You may not hear better reasons for a game getting out of control than what Mixon and Uzomah offered up after it was over.

"I mean, to be honest, it's all about the mentality that we've got up in here," Mixon said. "We know the players that we have, we know the talent that we've got, and sometimes you can get carried away with everything being so big, and you just forget about the little things, and that's kind of what it came down to today."

Once the score hit 24-7, they knew they had to go fast.

"We're against the clock, we're against the Browns right now, time's not really on our side," Uzomah recalled thinking. "'I'm going to speed this route up.
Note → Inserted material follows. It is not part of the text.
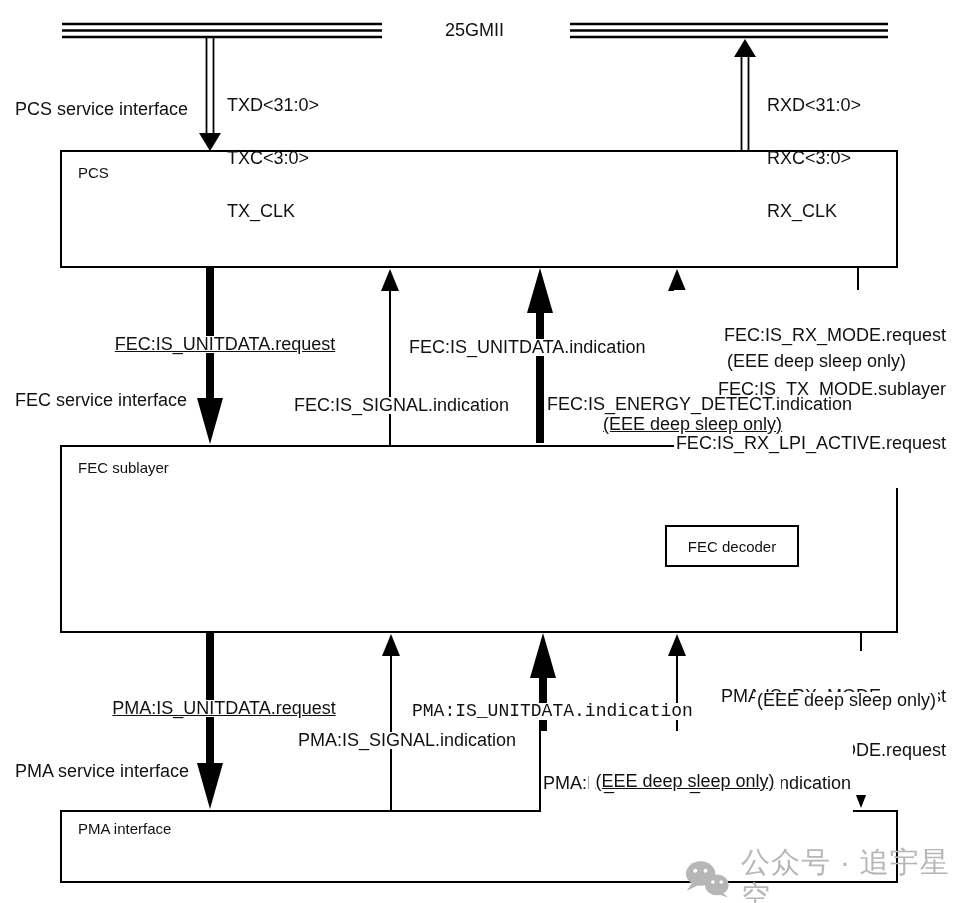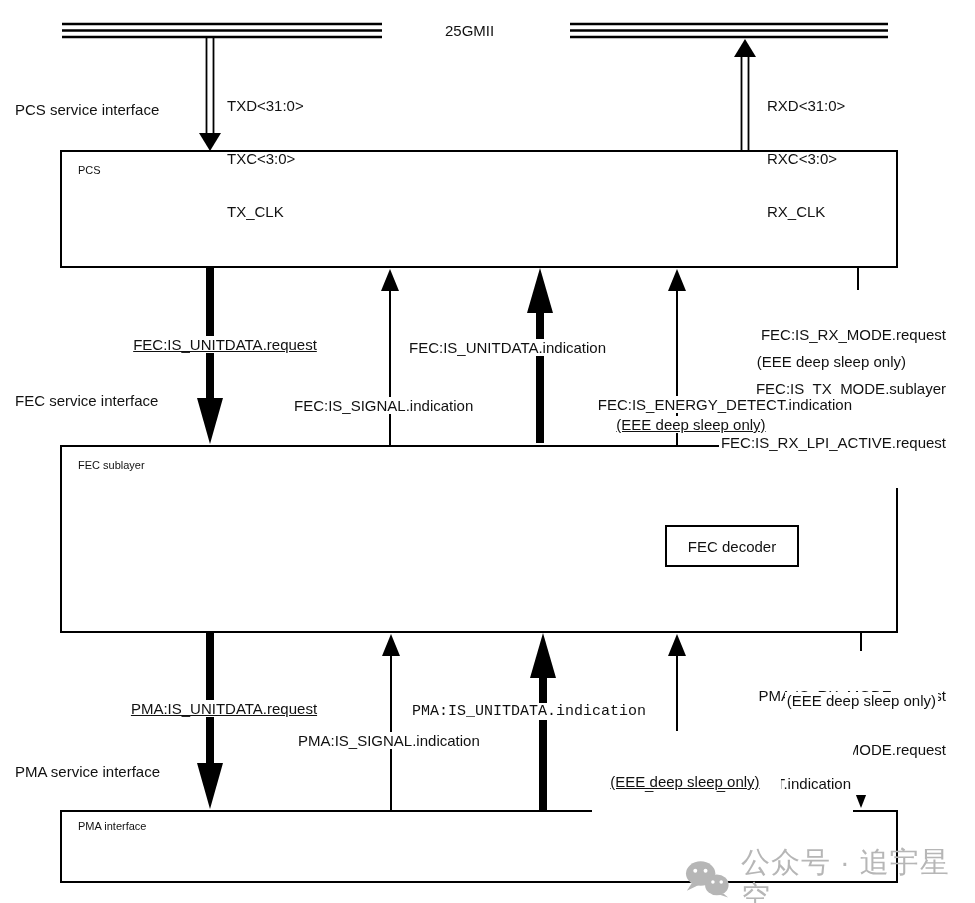"25GMII" .lbl { font-size: 15px -> 18px }
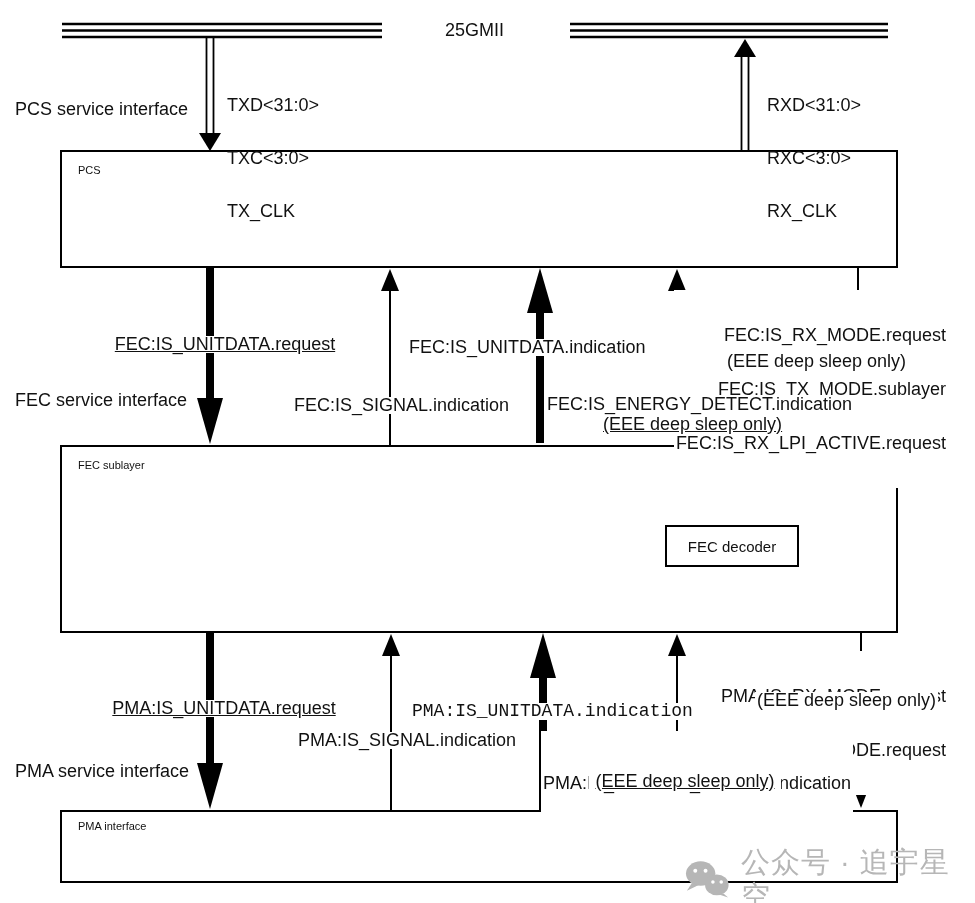"PCS" .box-label { font-size: 11px -> 15px }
I'm going to speed up the way I set up on somebody, I'm going to speed up this block, I'm going to speed up the run.' Whatever the case is, we speed up something maybe.

"And that's a timing issue. I think this week that's what I'm taking out of it, because I know that I did it a little bit in this game. I can't speak for everybody else, but just being on the field that's something that played into the details."

There'll be a lot of frenetic debate over the next two weeks about tackling and targets. But the Bengals think they just have to slow it down and make everything smaller.

"There's a lot of things involved, but we just have to bounce back and figure out a way. It's still early," Mixon said. "We're at halftime right now."